When it comes to migrant Channel crossings, Priti Patel cannot win
The home secretary is spending substantial sums of taxpayers’ money on something that cannot be delivered, writes Sean O’Grady
Under intense political pressure at home, not least from her hard-right political base, the home secretary Priti Patel met her French counterpart, Gerald Darmanin, to try and persuade the French authorities, in her view, to do more to stop the flow of migrants across the English Channel and honour their side of a bargain that has cost the UK taxpayer well over £100m in recent years.
She is on a hiding to nothing. First, like a modern-day Queen Cnut, she can no more to prevent the refugees and migrants fleeing across the channel than she can stop the tide coming in.
Nor, more to the point, can the French do much about it, for the same reason – the numbers arriving are too large to control, they are too determined to make the attempt to change the course of their lives, it is too profitable a trade for the criminal gangs running the trafficking, and the weather, geography and international law (the obligation to grant asylum) favour the people in the dinghies.
The French deputy for Calais, Pierre-Henri Dumont, who is familiar with the scene, has explained that is impossible for the French police to patrol the long coastline: “The fact is, we've got 300 to 400 kilometres of shore to monitor every day and every night and it's quite impossible to have police officers every 100 metres because of the length of the shore.
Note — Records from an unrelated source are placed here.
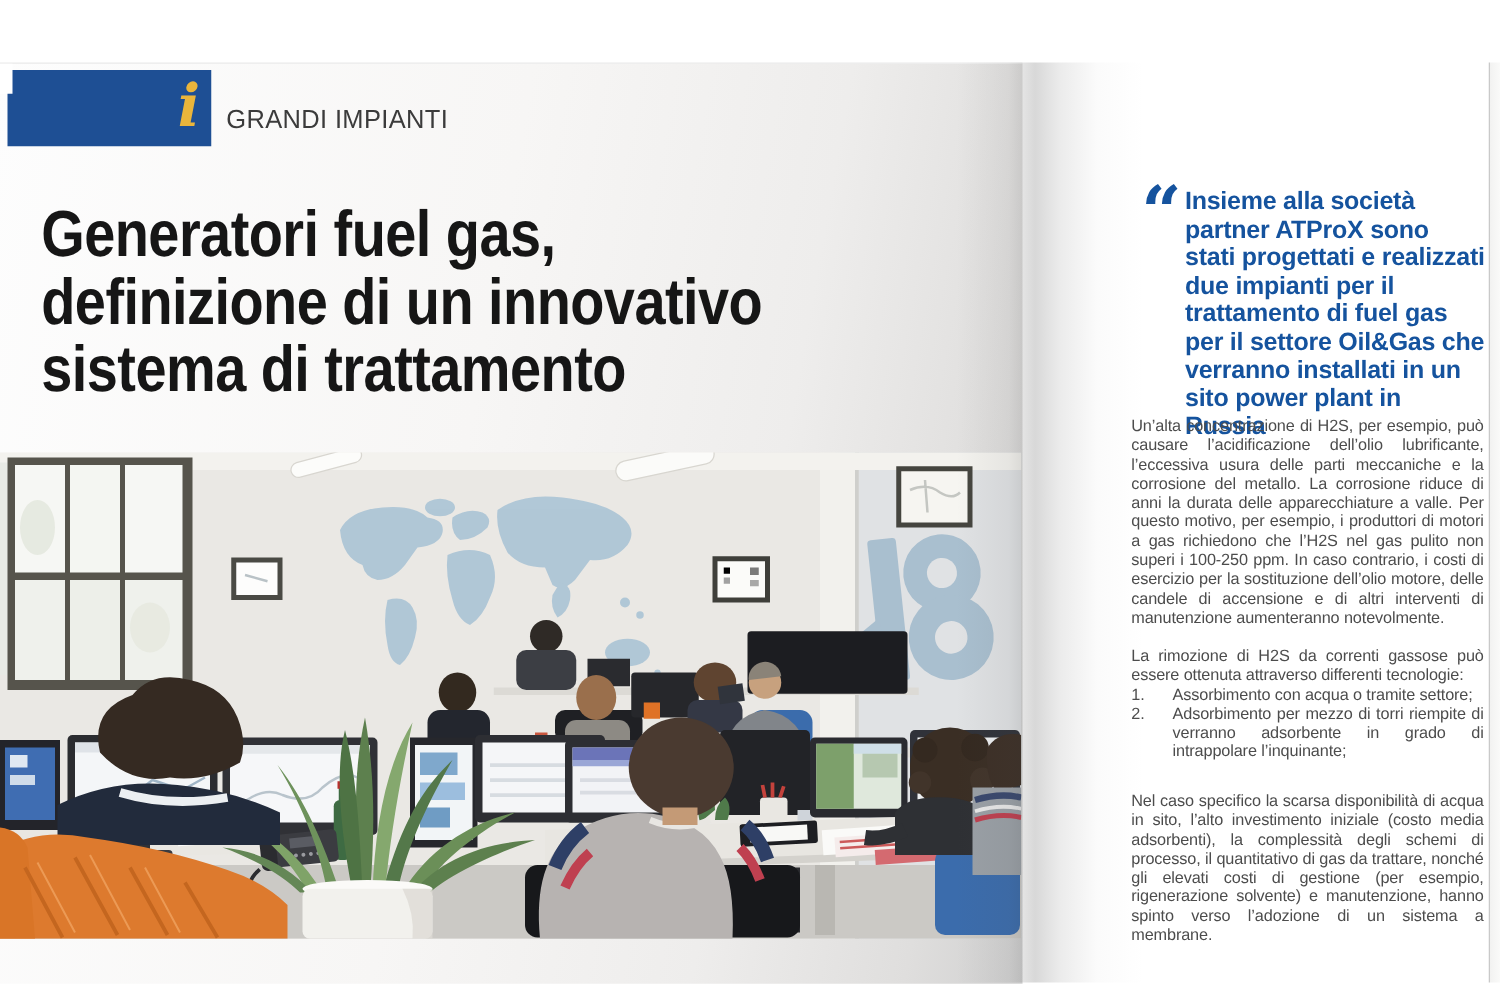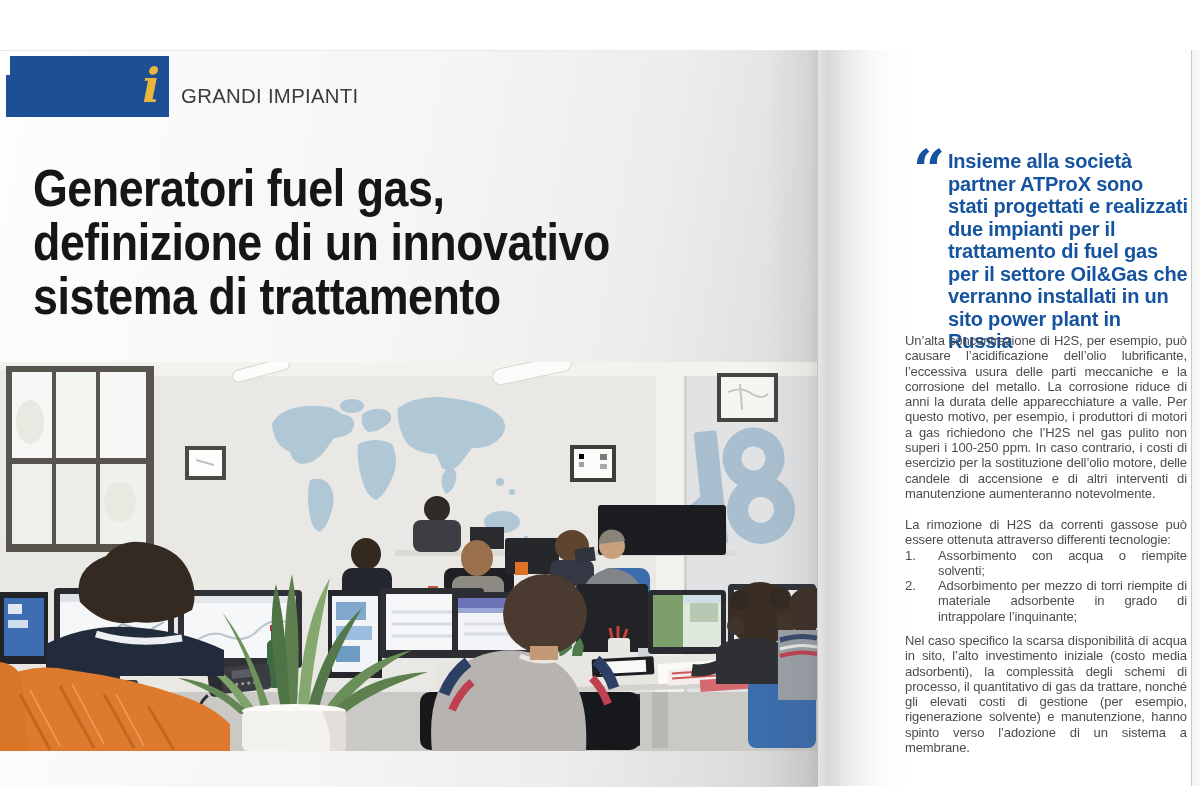--- a/index.html
+++ b/index.html
@@ -312,7 +312,7 @@
       <p>La rimozione di H2S da correnti gassose può essere ottenuta attraverso differenti tecnologie:</p>
       <div class="li">
         <span class="num">1.</span>
-        <span class="litext">Assorbimento con acqua o riempite solventi;</span>
+        <span class="litext">Assorbimento con acqua o tramite settore;</span>
       </div>
       <div class="li">
         <span class="num">2.</span>

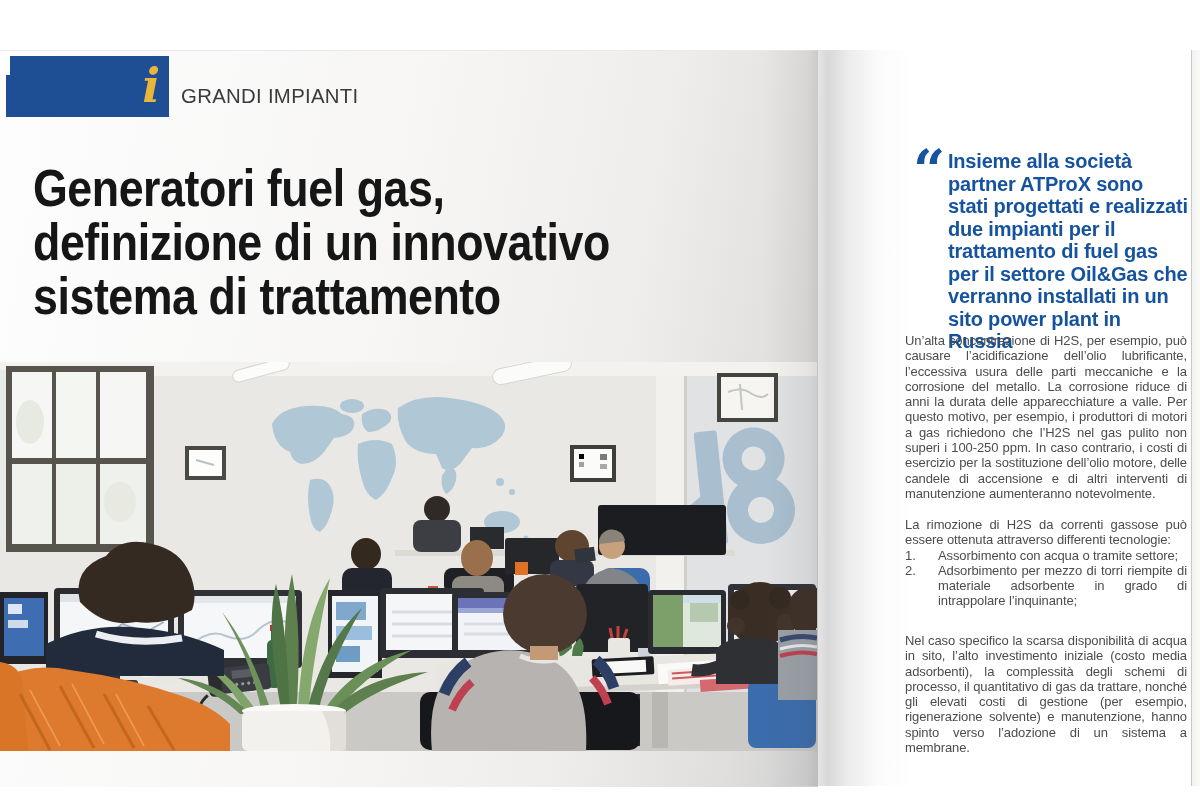--- a/index.html
+++ b/index.html
@@ -316,7 +316,7 @@
       </div>
       <div class="li">
         <span class="num">2.</span>
-        <span class="litext">Adsorbimento per mezzo di torri riempite di materiale adsorbente in grado di intrappolare l’inquinante;</span>
+        <span class="litext">Adsorbimento per mezzo di torri riempite di verranno adsorbente in grado di intrappolare l’inquinante;</span>
       </div>
     </div>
“We have more and more patrols … The money that was promised to be given by the UK government to France is set to maintain this number of patrols that we already doubled a few weeks ago.”
Ms Patel, in other words, is spending substantial sums of taxpayers’ money on something that cannot be delivered, by the French or anyone else, without any specific targets for success, and which is behind her ability to enforce. Hence some veiled, and futile, threats to withhold payments.
So much, then for taking back control of Britain’s borders and stopping migration.
Politically, Ms Patel cannot win, because however much she and the French reduce the numbers travelling it will always be too much for the likes of the dinghy-hunter general, Nigel Farage, and those in the press and politics who agree with him. Gradually, she may be pushed (possibly quite willingly) towards a more aggressive approach on the high seas, authorising Border Force and royal navy vessels to force the boats to turn back – though that is questionable under international maritime law for those in unseaworthy craft, or threatening to capsize themselves.
The demands though for the kind of tactics used by the royal Australian navy in pushing migrants back will grow from her own side and parts of the media. The Conservative MP for Ashfield, Lee Anderson, for example, suggests violating sovereign French waters: “We should drop these illegal immigrants, not migrants, off on a French beach and send the French government a bill for the cost of the journey.”
Whatever else, and as we see with the debate about allowing more foreign and EU workers back in to relieve labour shortages, Brexit has not settled the immigration issue once and for all; far from it.